There are a few problems with this ideal situation however, with the main one being his father was never a stuntman. Add to this the troubling, and always funny fact that Rod is terrible at stunts, and you start to understand where this film is headed. In any event, Rod’s new stepfather (Ian McShane) beats the living daylights out of Rod at every turn, and will only respect Rod when he “becomes a man” and returns the beating. Rod learns that his stepfather has become ill and will die without a $50,000 surgery, and Rod decides to earn the money for the surgery, for the simple reason that if his stepfather dies before Rod can beat him up, he will never have earned his stepfather’s respect. Sounds like a very funny concept, and there are moments that are humorous, but I wanted this to be so much more than what it was.
There were moments where I really felt like Samberg and the film were relying on me to find certain things were really hysterical, and I really didn’t feel that way. It was almost like there was a disconnect between what they felt was funny, and what I felt was funny. It just felt as if this was an idea that was only partially fleshed out, and the laughs really relied on the audience completely buying into the whole idea of the film; which to me meant that I had to merely accept that this was going to be funny, and simply go along with that concept. I wasn’t always easy to do.
I didn’t really connect with the characters, and I didn’t feel like there was any real character development.
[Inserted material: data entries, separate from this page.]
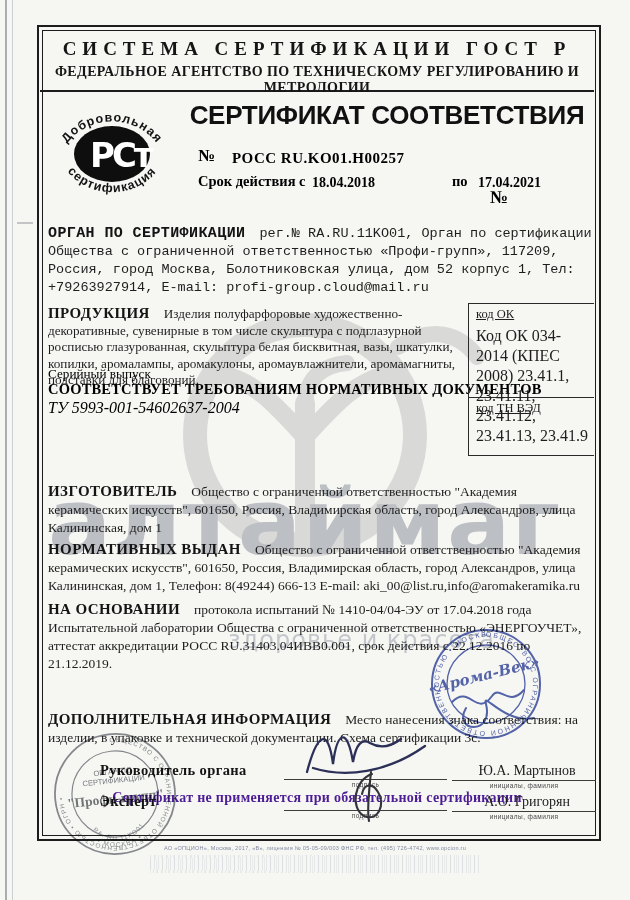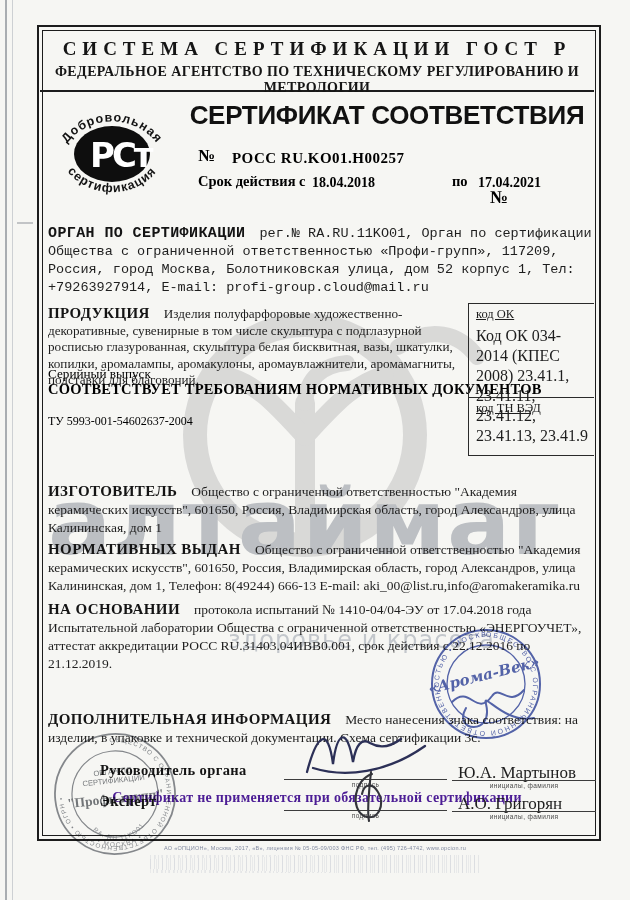--- a/index.html
+++ b/index.html
@@ -38,7 +38,7 @@
   .p-product{left:48px;top:292px;width:420px;line-height:16.5px;font-size:13.2px;}
   .p-serial{left:48px;top:366px;font-size:13.2px;z-index:3;}
   .p-conforms{left:48px;top:381px;width:548px;font-size:14.5px;font-weight:bold;letter-spacing:.2px;z-index:3;}
-  .p-tu{left:48px;top:414px;font-size:12px;z-index:3;}
+  .p-tu{left:48px;top:399px;font-size:16px;z-index:3;font-style:italic;}
   .p-manufacturer{left:48px;top:468px;width:548px;}
   .p-issued{left:48px;top:526px;width:548px;}
   .p-basis{left:48px;top:586px;width:548px;}

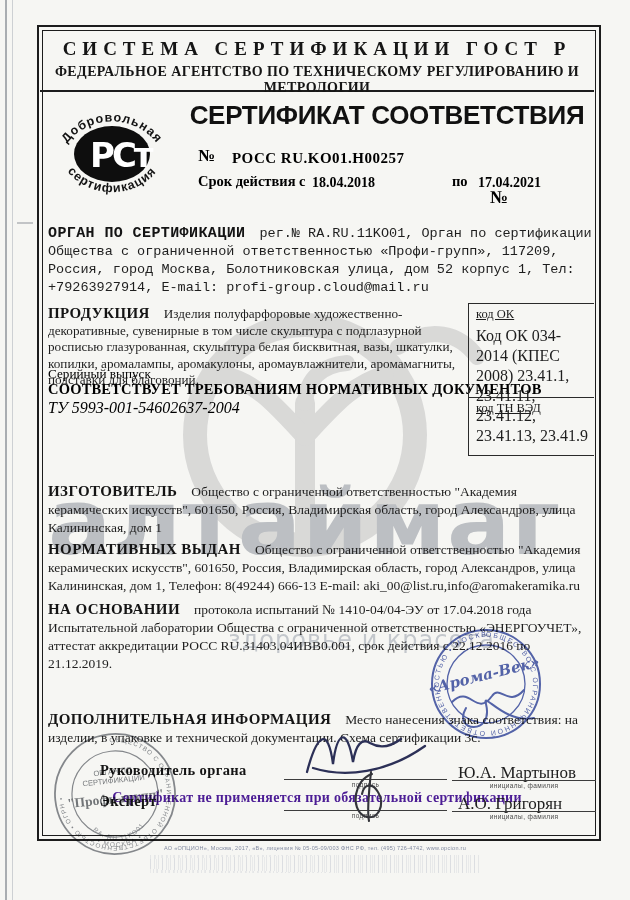--- a/index.html
+++ b/index.html
@@ -55,7 +55,7 @@
   .sigline{border-bottom:1.2px solid #3c3c3c;height:0;z-index:4;}
   .sigcap{font-size:6.5px;color:#4a4a4a;text-align:center;letter-spacing:.4px;z-index:4;
           font-family:"Liberation Sans",sans-serif;}
-  .signame{font-size:17px;color:#1d1d1d;z-index:4;}
+  .signame{font-size:14px;text-align:center;color:#1d1d1d;z-index:4;}
   .footnote{left:38px;top:790px;width:558px;text-align:center;font-size:14px;font-weight:600;
             letter-spacing:.3px;color:#4c1d95;z-index:3;}
   .fineprint{left:0;top:845px;width:630px;text-align:center;font-family:"Liberation Sans",sans-serif;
While I hate to compare Hot Rod with Napoleon Dynamite, that is the closest film I can equate this to, and in that film, at least I felt connected to the main characters. As an example, in this film, Rod’s girlfriend/love interest is played by Isla Fisher, but it just feels like she is randomly put into the film, and there isn’t a reason for her to even care about Rod. There just isn’t much here that made me really connect enough to the characters. Basically I just was left to sit back and watch, and enjoy the random bits that were truly funny.
It is obvious to me that Andy Samberg is a funny guy, but it feels like this attempt at making it on the big screen just fell short, like many of Rod Kimble’s stunts. There were several times that I laughed out loud, but there were also times when I was almost bored with the half-baked, forced humor in Hot Rod.
Video & Audio: 6/10
(Squiddy) The video was often times grainy, and at times washed out. The fact that the video was pristine didn’t really take away from the experience, as this was not meant to be a high definition blockbuster, but it was at times noticeably sketchy. The audio was overwhelmingly underwhelming.
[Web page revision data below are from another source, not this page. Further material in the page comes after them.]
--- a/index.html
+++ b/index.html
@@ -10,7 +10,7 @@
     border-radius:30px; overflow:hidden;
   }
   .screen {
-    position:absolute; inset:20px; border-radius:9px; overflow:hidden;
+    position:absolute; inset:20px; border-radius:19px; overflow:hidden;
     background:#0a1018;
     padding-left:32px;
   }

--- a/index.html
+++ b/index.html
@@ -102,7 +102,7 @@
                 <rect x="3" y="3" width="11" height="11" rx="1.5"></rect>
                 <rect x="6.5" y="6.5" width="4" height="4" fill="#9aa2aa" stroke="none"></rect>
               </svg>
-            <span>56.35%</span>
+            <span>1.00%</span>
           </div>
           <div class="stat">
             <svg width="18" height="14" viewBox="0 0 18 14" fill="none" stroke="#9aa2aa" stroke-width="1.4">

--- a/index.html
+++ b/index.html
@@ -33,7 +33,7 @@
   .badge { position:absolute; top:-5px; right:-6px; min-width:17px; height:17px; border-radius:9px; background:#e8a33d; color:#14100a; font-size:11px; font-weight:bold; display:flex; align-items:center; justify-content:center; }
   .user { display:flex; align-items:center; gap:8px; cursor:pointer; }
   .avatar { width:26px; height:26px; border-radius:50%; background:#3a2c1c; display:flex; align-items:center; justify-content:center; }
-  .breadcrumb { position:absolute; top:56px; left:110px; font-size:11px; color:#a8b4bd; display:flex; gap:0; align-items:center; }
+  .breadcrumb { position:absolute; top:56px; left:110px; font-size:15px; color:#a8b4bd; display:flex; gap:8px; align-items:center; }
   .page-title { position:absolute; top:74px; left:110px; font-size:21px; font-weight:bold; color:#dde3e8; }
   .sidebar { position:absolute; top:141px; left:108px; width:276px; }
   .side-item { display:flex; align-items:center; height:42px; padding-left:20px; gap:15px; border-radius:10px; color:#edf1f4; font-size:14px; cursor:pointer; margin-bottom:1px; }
(Ascully) I took a look at the Blu-Ray version and while the picture is sharp and vibrant the movie doesn’t benefit from the HD format overall. I had a different experience with the sound portion than my fellow reviewer above as the Dolby TrueHD track was full of character and used the surround speakers during the stunt sequences to full effect.
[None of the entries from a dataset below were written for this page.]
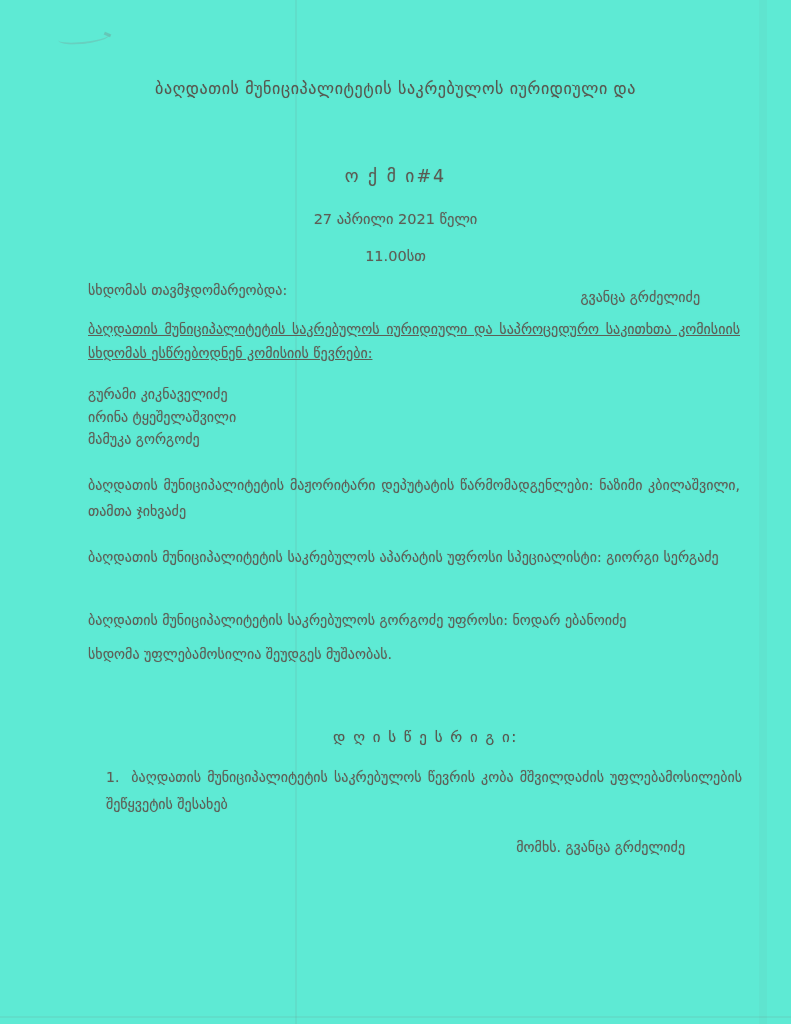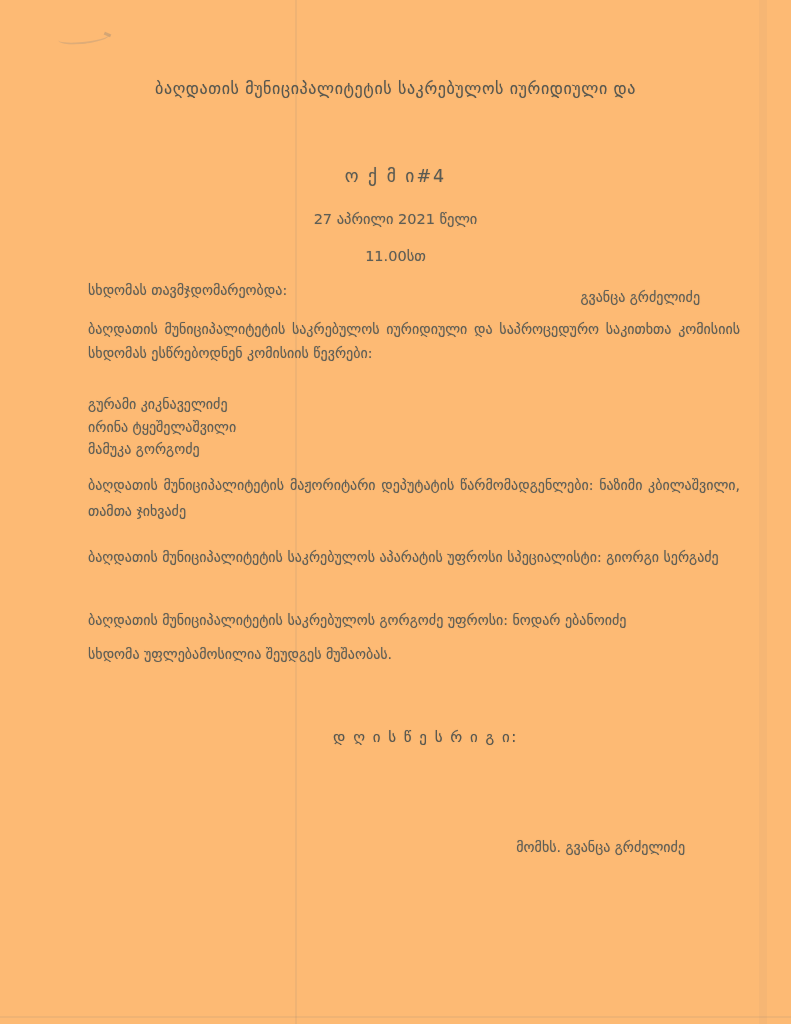--- a/index.html
+++ b/index.html
@@ -12,7 +12,7 @@
     width: 791px;
     height: 1024px;
     margin: 0 auto;
-    background: #fdba74;
+    background: #5eead4;
     overflow: hidden;
     font-family: "DejaVu Sans", sans-serif;
     color: #5e5e56;

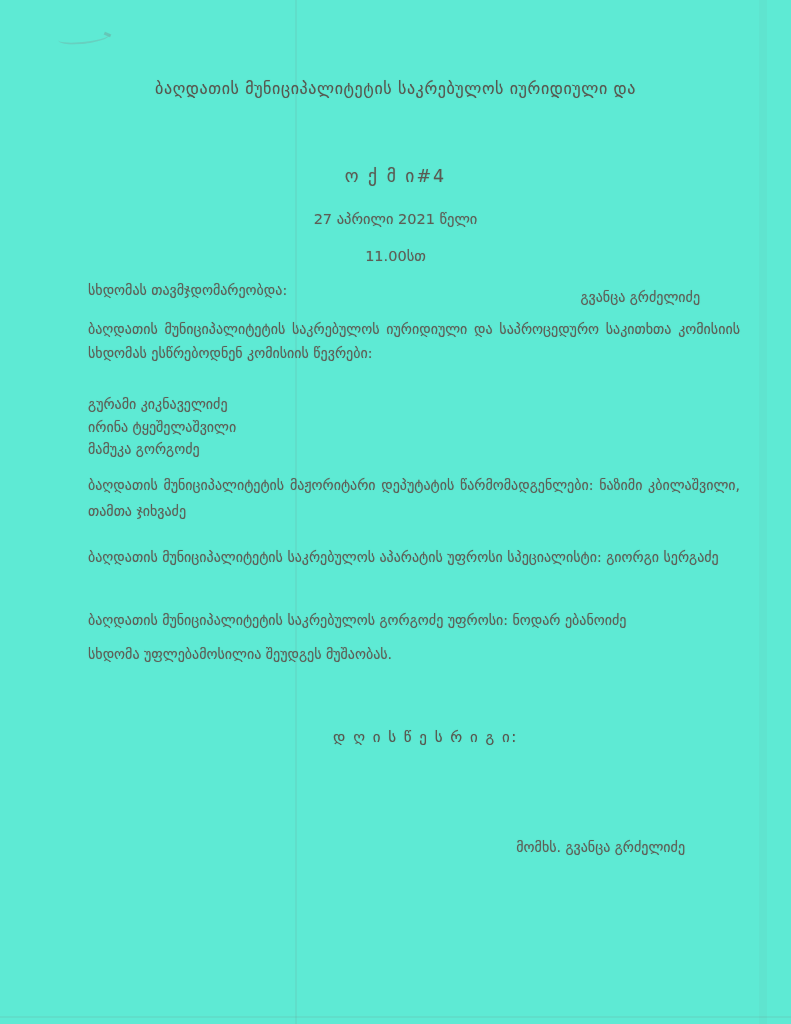--- a/index.html
+++ b/index.html
@@ -108,7 +108,7 @@
     font-size: 14px;
     text-align: justify;
   }
-  .attendees-par { top: 317px; line-height: 24px; }
+  .attendees-par { top: 317px; line-height: 24px; text-decoration: underline; }
 
   .members { top: 393px; left: 88px; font-size: 14px; line-height: 22.5px; }
 

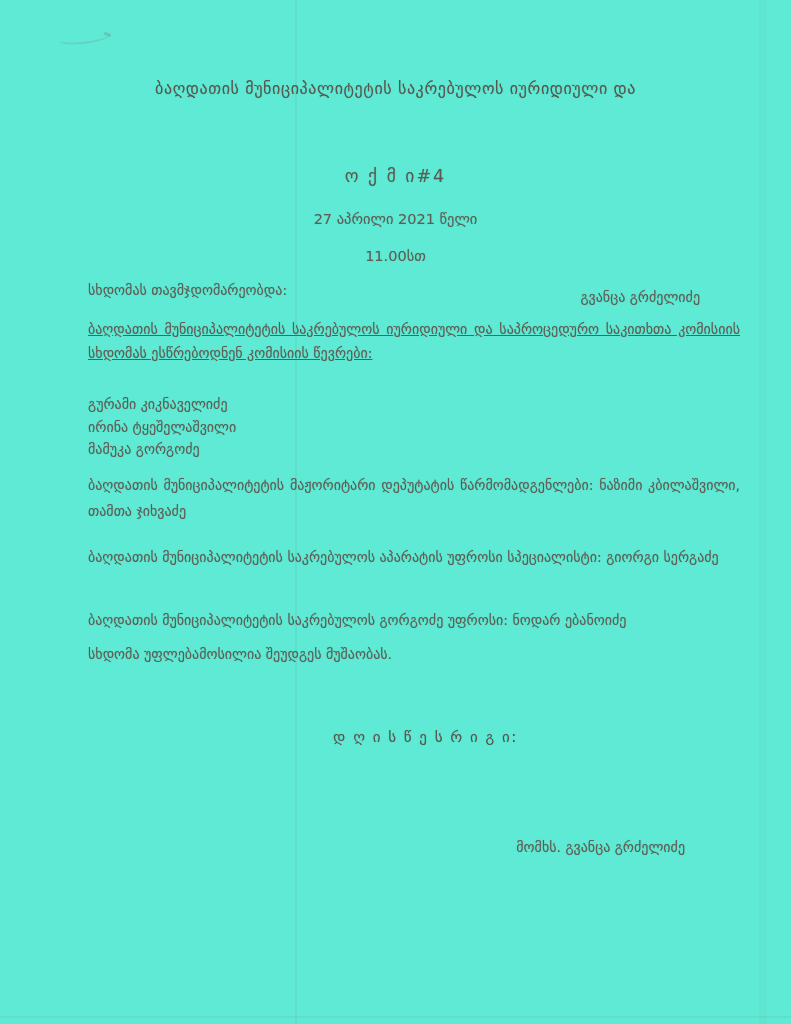--- a/index.html
+++ b/index.html
@@ -110,7 +110,7 @@
   }
   .attendees-par { top: 317px; line-height: 24px; text-decoration: underline; }
 
-  .members { top: 393px; left: 88px; font-size: 14px; line-height: 22.5px; }
+  .members { top: 383px; left: 88px; font-size: 14px; line-height: 22.5px; }
 
   .majoritarian-par { top: 472px; line-height: 26px; }
   .specialist-par  { top: 544px; line-height: 26px; }

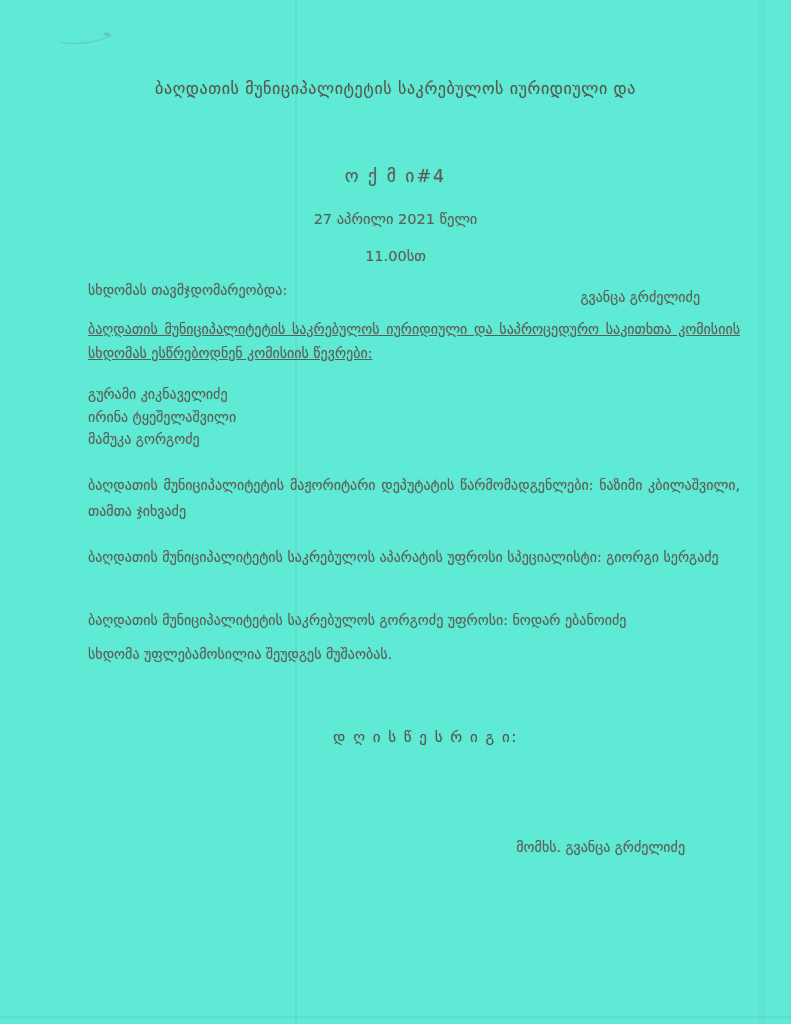--- a/index.html
+++ b/index.html
@@ -181,6 +181,9 @@
 
   <div class="t center agenda-heading">დ ღ ი ს   წ ე ს რ ი გ ი:</div>
 
+  <div class="t agenda-item agenda-item-1">
+    <span class="num">1.</span><span>ბაღდათის მუნიციპალიტეტის საკრებულოს წევრის კობა მშვილდაძის უფლებამოსილების შეწყვეტის შესახებ</span>
+  </div>
 
   <div class="t speaker-line">მომხს. გვანცა გრძელიძე</div>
This is a definite rent, if you have to see it. Most of the younger audience will know Samberg from his SNL tenure, and more precisely, his “Dick in a Box” sketch. While there were some really funny moments, I am personally hoping that Samberg’s next vehicle will be more thoroughly thought out. I would say only see this if you can’t live another minute without seeing Samberg in a cape and fake moustache falling off of a moped. Enough said.